**INPUT MATERIAL**

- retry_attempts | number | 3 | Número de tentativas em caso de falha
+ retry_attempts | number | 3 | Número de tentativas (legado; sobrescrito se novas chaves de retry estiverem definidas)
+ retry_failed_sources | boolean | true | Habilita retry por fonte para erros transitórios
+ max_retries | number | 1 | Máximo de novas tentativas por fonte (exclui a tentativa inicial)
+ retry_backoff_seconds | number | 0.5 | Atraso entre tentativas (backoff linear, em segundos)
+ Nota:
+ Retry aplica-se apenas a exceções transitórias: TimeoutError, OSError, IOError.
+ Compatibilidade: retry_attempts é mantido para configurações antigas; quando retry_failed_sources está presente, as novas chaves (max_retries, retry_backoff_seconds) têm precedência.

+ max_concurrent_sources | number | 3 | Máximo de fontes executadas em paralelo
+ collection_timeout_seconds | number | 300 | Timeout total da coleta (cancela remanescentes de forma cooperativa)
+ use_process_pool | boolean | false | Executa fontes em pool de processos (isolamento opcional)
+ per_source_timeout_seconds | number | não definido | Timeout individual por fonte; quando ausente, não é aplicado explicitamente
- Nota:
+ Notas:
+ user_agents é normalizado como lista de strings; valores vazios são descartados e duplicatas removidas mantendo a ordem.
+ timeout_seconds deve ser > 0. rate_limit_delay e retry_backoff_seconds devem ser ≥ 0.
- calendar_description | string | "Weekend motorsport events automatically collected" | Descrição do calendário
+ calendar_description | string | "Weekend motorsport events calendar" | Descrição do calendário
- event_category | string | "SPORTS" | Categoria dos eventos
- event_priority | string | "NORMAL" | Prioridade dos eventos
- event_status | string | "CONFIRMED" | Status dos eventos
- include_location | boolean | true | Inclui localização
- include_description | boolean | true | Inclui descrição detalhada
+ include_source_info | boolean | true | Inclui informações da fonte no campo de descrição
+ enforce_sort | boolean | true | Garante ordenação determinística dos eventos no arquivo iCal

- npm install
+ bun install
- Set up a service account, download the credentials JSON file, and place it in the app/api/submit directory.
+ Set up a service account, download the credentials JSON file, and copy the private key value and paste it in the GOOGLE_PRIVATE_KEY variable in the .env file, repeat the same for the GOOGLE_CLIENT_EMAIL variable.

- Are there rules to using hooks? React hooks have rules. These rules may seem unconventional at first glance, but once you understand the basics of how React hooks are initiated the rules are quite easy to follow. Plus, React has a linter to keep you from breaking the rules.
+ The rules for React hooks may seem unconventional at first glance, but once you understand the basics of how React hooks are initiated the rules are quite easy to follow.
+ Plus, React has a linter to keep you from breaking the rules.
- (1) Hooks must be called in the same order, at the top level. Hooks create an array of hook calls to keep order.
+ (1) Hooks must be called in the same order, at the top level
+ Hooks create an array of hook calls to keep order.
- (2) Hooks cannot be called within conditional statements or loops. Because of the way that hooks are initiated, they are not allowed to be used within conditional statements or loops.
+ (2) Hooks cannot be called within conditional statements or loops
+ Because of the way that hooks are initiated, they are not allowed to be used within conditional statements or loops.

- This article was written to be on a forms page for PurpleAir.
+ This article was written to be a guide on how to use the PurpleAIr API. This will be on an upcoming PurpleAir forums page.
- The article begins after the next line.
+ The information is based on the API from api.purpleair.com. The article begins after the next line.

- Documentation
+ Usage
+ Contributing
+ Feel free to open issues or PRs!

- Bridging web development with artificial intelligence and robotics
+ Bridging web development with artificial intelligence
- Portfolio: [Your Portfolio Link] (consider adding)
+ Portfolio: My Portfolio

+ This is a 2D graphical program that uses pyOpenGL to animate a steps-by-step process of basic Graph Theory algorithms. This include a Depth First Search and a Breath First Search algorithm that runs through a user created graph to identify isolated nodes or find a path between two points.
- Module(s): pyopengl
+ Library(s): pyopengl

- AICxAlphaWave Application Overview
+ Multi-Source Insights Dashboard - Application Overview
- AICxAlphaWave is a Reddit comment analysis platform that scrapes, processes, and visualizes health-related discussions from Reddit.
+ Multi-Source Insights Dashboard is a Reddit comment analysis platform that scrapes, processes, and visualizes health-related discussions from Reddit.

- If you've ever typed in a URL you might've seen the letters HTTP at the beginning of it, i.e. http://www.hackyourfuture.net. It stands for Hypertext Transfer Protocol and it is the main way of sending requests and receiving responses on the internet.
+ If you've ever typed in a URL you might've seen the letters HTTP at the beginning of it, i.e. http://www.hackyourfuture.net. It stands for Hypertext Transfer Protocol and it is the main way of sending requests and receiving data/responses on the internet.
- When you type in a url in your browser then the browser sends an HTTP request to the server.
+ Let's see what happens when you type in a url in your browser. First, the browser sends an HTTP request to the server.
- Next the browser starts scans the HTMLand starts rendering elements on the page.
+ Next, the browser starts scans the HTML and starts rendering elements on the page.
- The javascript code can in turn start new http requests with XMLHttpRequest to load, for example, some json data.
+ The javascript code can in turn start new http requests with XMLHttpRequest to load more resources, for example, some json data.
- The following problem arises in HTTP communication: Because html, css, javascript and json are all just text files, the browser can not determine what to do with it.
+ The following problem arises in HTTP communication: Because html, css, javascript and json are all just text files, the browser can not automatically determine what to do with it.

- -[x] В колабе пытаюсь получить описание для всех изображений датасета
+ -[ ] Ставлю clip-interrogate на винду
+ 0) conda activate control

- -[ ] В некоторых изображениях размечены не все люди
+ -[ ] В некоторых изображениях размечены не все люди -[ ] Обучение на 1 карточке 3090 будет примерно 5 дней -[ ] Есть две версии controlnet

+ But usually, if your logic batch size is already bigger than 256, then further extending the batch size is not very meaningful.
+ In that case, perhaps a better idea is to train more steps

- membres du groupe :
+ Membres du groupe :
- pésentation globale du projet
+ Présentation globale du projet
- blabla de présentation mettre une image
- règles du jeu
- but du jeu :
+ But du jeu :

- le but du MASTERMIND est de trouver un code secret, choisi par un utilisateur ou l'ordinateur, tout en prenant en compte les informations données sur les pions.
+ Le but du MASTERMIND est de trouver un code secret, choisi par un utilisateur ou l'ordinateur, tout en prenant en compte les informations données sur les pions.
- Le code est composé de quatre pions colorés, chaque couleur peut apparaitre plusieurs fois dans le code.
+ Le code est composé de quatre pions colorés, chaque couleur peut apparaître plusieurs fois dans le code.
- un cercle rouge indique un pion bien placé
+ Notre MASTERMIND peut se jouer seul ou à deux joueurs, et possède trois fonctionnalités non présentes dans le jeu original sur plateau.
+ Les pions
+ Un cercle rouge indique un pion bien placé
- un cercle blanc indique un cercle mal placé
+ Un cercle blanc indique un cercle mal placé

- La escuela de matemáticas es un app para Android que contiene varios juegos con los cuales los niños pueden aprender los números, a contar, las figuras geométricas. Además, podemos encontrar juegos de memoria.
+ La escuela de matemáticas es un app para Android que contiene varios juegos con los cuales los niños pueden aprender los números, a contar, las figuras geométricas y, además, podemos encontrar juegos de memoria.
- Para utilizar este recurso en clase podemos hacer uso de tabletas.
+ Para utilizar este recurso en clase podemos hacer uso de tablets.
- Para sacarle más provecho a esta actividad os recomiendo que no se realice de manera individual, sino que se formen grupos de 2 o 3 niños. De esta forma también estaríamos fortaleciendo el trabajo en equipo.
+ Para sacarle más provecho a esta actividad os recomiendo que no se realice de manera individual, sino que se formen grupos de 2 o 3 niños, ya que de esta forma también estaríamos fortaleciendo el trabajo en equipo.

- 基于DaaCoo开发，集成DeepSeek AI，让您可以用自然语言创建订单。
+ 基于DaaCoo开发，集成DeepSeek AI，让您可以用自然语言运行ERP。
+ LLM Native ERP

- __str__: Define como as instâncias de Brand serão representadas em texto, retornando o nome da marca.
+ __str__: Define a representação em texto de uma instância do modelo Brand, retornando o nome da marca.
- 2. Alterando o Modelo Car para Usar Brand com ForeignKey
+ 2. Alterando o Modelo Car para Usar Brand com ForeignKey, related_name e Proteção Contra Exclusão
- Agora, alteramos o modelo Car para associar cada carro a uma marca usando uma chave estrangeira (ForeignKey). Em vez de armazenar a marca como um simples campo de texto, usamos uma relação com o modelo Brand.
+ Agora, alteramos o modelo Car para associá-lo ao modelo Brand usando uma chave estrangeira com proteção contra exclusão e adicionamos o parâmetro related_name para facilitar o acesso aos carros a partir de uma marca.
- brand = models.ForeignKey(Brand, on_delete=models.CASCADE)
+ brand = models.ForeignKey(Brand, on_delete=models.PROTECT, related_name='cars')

**EXERCISE AIM**
Your response should contain each line of the entries above that holds the string "campo".

**RESPONSE FOR THIS EXERCISE**
+ include_source_info | boolean | true | Inclui informações da fonte no campo de descrição
- Agora, alteramos o modelo Car para associar cada carro a uma marca usando uma chave estrangeira (ForeignKey). Em vez de armazenar a marca como um simples campo de texto, usamos uma relação com o modelo Brand.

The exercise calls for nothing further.